外に繋がる一面の硝子窓からは,鉄の山の一部を見下ろせる。

網目状の通路を渡り,三人は目的の場所へと向かう。

そして暫らくして,数十m程度の円形状に開けた場所が近づいてきた。

そこには動力炉に向かい合う形で,様々な押しボタンが備え付けられた機械が設置されている。

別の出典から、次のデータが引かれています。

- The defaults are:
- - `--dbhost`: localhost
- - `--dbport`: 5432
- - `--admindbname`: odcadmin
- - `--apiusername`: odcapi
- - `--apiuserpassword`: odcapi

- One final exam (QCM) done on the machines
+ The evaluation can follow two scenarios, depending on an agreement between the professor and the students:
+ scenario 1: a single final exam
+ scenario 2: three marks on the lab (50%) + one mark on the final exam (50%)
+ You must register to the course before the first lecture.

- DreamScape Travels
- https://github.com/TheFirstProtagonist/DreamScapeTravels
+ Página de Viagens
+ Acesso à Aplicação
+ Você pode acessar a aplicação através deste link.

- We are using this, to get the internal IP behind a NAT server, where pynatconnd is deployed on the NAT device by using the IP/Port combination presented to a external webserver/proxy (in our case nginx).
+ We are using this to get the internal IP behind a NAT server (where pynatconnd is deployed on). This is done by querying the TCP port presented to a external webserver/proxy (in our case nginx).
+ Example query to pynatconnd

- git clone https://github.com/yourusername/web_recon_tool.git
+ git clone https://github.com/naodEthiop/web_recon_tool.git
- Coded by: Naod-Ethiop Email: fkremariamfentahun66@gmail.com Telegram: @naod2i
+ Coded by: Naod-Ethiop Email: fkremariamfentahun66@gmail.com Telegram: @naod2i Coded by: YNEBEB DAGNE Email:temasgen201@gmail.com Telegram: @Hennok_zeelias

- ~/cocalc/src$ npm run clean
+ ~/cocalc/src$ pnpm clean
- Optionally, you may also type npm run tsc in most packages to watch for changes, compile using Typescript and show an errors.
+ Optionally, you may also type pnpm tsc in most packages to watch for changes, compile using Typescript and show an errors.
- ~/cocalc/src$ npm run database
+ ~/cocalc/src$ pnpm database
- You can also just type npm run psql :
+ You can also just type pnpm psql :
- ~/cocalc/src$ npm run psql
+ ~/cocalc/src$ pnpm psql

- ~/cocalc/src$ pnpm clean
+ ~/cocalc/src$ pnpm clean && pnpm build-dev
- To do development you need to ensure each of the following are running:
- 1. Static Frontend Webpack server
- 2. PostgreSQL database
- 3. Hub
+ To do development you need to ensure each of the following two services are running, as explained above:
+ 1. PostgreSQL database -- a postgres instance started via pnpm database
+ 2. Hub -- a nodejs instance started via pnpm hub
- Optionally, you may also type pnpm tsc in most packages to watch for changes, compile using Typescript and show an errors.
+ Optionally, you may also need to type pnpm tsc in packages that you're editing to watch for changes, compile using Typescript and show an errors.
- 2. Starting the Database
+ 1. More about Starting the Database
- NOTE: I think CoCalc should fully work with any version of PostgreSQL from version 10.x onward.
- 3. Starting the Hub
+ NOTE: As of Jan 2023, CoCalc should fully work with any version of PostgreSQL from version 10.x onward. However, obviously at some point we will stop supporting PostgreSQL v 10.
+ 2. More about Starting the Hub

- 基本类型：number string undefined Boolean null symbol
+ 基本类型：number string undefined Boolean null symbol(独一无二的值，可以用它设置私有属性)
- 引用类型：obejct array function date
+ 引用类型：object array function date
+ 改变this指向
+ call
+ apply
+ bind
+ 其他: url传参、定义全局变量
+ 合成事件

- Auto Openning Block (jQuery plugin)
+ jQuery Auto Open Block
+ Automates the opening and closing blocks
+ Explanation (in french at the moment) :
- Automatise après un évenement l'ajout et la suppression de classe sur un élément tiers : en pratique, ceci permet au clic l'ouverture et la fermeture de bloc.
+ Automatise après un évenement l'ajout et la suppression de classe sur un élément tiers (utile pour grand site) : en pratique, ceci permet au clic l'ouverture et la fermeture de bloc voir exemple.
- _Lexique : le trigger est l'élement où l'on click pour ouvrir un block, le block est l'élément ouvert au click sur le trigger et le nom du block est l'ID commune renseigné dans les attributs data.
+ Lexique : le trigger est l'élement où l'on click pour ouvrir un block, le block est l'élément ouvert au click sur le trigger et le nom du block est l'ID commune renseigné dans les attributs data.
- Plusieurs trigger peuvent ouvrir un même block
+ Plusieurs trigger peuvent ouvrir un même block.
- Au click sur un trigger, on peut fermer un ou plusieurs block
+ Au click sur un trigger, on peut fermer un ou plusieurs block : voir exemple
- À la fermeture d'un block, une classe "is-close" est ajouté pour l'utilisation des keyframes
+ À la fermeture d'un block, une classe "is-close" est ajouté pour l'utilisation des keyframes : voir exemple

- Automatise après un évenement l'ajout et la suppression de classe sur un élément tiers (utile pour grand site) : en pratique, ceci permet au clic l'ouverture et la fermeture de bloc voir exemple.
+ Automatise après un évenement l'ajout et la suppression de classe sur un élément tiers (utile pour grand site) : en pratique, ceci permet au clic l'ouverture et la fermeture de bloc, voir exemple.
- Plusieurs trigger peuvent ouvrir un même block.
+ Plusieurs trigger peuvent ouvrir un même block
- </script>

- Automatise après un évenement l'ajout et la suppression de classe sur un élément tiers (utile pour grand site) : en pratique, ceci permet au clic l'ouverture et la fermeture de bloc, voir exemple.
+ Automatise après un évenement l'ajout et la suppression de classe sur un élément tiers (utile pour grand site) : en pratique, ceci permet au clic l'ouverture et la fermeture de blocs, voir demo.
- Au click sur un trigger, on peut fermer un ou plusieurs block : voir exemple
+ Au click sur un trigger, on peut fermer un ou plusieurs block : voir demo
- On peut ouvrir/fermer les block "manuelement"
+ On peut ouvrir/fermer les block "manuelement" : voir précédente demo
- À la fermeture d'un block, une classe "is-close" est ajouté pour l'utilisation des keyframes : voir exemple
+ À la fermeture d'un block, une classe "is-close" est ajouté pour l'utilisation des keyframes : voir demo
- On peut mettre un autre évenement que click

画面操作で詳細を見たテュアは,あれこそが炉を操作する操作盤だと理解した。


「やっと,ここまで……」


ホッと息を吐いた束の間,マドが警告音を響かせた。

擬態したスケルトンが村に侵入した時と同じく,突然の高音がテュアの喉を鳴らす。


「はぐぅ!?」

「テュアさん,凄い声」

「だ,だってマドがぁ……。もう,私だって恥ずかしいんだけど……!?」

『皆さん,衝撃に備えて下さい』

「えっ」


動力炉のものとは違う揺れが,三人に襲い掛かる。

倒れないようにどうにか体勢を整えると,操作盤のある広間に異変が起きる。

まるで広間へよじ登るように,下層から大きな手が現れる。

それは人の手も,魔物の手でもない。

転落防止のためにあった広間の手すりごとすり潰したその手は,大きな鋼鉄で構成されていた。


「金属の手!?」


もう片方の手が現れ広間の端を掴んだ瞬間,本体が持ち上がり機械の身体が現れた。

全身が青白く光るそれは,貨物を持ち運びするための四足歩行型ロボットだった。

大きな駆動音と共に広間を上り詰め,三人達を見下ろす。

操縦席には,一際大きなゴブリンが息を荒げて座っていた。


「あれって……」

「俺の愛用,ヘルジャーカーじゃねぇか!」


操作盤まであと少しという所で,ジェドーの愛用機兼ゴブリンが立ちはだかった。